> [Goal of the exercise] Write out the whole listing again, exactly as given.
━━━ Raw data ━━━
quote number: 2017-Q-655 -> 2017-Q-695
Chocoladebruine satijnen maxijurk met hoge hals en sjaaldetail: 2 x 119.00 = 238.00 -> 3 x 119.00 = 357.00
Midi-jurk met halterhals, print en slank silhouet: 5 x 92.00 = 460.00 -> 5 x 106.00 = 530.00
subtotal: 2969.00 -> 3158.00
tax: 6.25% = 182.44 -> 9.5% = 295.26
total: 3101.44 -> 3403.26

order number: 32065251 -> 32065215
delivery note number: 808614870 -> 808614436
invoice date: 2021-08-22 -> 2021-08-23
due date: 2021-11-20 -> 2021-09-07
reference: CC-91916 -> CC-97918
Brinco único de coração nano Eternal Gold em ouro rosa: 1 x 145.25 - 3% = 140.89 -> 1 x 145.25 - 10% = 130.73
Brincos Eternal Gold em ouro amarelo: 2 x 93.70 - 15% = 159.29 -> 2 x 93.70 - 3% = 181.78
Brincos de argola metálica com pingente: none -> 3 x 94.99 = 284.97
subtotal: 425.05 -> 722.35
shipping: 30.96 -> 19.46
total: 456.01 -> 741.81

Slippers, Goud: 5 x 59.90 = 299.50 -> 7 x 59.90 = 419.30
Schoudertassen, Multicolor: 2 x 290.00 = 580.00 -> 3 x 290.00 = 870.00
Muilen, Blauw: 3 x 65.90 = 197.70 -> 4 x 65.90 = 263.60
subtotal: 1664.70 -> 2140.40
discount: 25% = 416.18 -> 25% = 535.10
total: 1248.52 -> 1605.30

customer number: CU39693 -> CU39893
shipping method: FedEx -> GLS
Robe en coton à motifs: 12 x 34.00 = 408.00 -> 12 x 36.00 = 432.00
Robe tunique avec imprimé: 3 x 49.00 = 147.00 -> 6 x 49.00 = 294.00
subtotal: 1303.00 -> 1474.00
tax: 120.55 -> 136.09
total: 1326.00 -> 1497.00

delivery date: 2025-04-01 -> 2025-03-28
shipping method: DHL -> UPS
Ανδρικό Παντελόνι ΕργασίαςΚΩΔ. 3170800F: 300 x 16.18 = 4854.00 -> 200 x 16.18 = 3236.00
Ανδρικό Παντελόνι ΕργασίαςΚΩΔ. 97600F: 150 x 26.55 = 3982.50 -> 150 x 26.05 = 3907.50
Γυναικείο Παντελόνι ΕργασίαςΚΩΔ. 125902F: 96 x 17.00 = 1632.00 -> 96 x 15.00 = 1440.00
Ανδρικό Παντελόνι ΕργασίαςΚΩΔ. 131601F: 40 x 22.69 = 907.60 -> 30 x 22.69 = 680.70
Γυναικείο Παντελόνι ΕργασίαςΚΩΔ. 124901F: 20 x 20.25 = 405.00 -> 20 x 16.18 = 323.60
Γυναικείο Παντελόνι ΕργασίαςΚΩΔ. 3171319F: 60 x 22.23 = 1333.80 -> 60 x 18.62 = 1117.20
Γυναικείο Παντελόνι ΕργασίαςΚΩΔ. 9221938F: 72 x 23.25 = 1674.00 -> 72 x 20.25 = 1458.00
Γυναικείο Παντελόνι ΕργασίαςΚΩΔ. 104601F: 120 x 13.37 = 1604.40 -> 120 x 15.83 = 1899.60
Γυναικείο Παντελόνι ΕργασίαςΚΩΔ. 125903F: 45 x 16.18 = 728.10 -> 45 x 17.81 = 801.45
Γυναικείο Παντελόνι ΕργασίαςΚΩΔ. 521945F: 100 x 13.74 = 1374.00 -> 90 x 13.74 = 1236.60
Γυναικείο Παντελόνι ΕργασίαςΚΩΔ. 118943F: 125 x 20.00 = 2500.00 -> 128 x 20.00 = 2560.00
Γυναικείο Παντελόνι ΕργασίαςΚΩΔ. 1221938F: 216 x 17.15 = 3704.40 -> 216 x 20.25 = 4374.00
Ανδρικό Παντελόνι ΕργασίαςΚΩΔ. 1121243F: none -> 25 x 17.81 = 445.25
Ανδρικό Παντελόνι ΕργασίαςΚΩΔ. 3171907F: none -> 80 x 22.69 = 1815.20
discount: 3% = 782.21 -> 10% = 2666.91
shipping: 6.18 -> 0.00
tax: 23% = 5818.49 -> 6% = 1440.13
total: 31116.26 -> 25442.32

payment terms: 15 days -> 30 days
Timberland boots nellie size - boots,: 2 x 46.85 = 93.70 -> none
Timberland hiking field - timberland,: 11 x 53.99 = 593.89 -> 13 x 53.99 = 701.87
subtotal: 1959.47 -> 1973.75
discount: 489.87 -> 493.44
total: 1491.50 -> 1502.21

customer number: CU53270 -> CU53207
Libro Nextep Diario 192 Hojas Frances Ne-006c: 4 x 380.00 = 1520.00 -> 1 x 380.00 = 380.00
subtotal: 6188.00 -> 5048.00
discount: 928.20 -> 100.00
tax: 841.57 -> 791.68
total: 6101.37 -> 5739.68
━━━
> [Exercise answer]
quote number: 2017-Q-655 -> 2017-Q-695
Chocoladebruine satijnen maxijurk met hoge hals en sjaaldetail: 2 x 119.00 = 238.00 -> 3 x 119.00 = 357.00
Midi-jurk met halterhals, print en slank silhouet: 5 x 92.00 = 460.00 -> 5 x 106.00 = 530.00
subtotal: 2969.00 -> 3158.00
tax: 6.25% = 182.44 -> 9.5% = 295.26
total: 3101.44 -> 3403.26

order number: 32065251 -> 32065215
delivery note number: 808614870 -> 808614436
invoice date: 2021-08-22 -> 2021-08-23
due date: 2021-11-20 -> 2021-09-07
reference: CC-91916 -> CC-97918
Brinco único de coração nano Eternal Gold em ouro rosa: 1 x 145.25 - 3% = 140.89 -> 1 x 145.25 - 10% = 130.73
Brincos Eternal Gold em ouro amarelo: 2 x 93.70 - 15% = 159.29 -> 2 x 93.70 - 3% = 181.78
Brincos de argola metálica com pingente: none -> 3 x 94.99 = 284.97
subtotal: 425.05 -> 722.35
shipping: 30.96 -> 19.46
total: 456.01 -> 741.81

Slippers, Goud: 5 x 59.90 = 299.50 -> 7 x 59.90 = 419.30
Schoudertassen, Multicolor: 2 x 290.00 = 580.00 -> 3 x 290.00 = 870.00
Muilen, Blauw: 3 x 65.90 = 197.70 -> 4 x 65.90 = 263.60
subtotal: 1664.70 -> 2140.40
discount: 25% = 416.18 -> 25% = 535.10
total: 1248.52 -> 1605.30

customer number: CU39693 -> CU39893
shipping method: FedEx -> GLS
Robe en coton à motifs: 12 x 34.00 = 408.00 -> 12 x 36.00 = 432.00
Robe tunique avec imprimé: 3 x 49.00 = 147.00 -> 6 x 49.00 = 294.00
subtotal: 1303.00 -> 1474.00
tax: 120.55 -> 136.09
total: 1326.00 -> 1497.00

delivery date: 2025-04-01 -> 2025-03-28
shipping method: DHL -> UPS
Ανδρικό Παντελόνι ΕργασίαςΚΩΔ. 3170800F: 300 x 16.18 = 4854.00 -> 200 x 16.18 = 3236.00
Ανδρικό Παντελόνι ΕργασίαςΚΩΔ. 97600F: 150 x 26.55 = 3982.50 -> 150 x 26.05 = 3907.50
Γυναικείο Παντελόνι ΕργασίαςΚΩΔ. 125902F: 96 x 17.00 = 1632.00 -> 96 x 15.00 = 1440.00
Ανδρικό Παντελόνι ΕργασίαςΚΩΔ. 131601F: 40 x 22.69 = 907.60 -> 30 x 22.69 = 680.70
Γυναικείο Παντελόνι ΕργασίαςΚΩΔ. 124901F: 20 x 20.25 = 405.00 -> 20 x 16.18 = 323.60
Γυναικείο Παντελόνι ΕργασίαςΚΩΔ. 3171319F: 60 x 22.23 = 1333.80 -> 60 x 18.62 = 1117.20
Γυναικείο Παντελόνι ΕργασίαςΚΩΔ. 9221938F: 72 x 23.25 = 1674.00 -> 72 x 20.25 = 1458.00
Γυναικείο Παντελόνι ΕργασίαςΚΩΔ. 104601F: 120 x 13.37 = 1604.40 -> 120 x 15.83 = 1899.60
Γυναικείο Παντελόνι ΕργασίαςΚΩΔ. 125903F: 45 x 16.18 = 728.10 -> 45 x 17.81 = 801.45
Γυναικείο Παντελόνι ΕργασίαςΚΩΔ. 521945F: 100 x 13.74 = 1374.00 -> 90 x 13.74 = 1236.60
Γυναικείο Παντελόνι ΕργασίαςΚΩΔ. 118943F: 125 x 20.00 = 2500.00 -> 128 x 20.00 = 2560.00
Γυναικείο Παντελόνι ΕργασίαςΚΩΔ. 1221938F: 216 x 17.15 = 3704.40 -> 216 x 20.25 = 4374.00
Ανδρικό Παντελόνι ΕργασίαςΚΩΔ. 1121243F: none -> 25 x 17.81 = 445.25
Ανδρικό Παντελόνι ΕργασίαςΚΩΔ. 3171907F: none -> 80 x 22.69 = 1815.20
discount: 3% = 782.21 -> 10% = 2666.91
shipping: 6.18 -> 0.00
tax: 23% = 5818.49 -> 6% = 1440.13
total: 31116.26 -> 25442.32

payment terms: 15 days -> 30 days
Timberland boots nellie size - boots,: 2 x 46.85 = 93.70 -> none
Timberland hiking field - timberland,: 11 x 53.99 = 593.89 -> 13 x 53.99 = 701.87
subtotal: 1959.47 -> 1973.75
discount: 489.87 -> 493.44
total: 1491.50 -> 1502.21

customer number: CU53270 -> CU53207
Libro Nextep Diario 192 Hojas Frances Ne-006c: 4 x 380.00 = 1520.00 -> 1 x 380.00 = 380.00
subtotal: 6188.00 -> 5048.00
discount: 928.20 -> 100.00
tax: 841.57 -> 791.68
total: 6101.37 -> 5739.68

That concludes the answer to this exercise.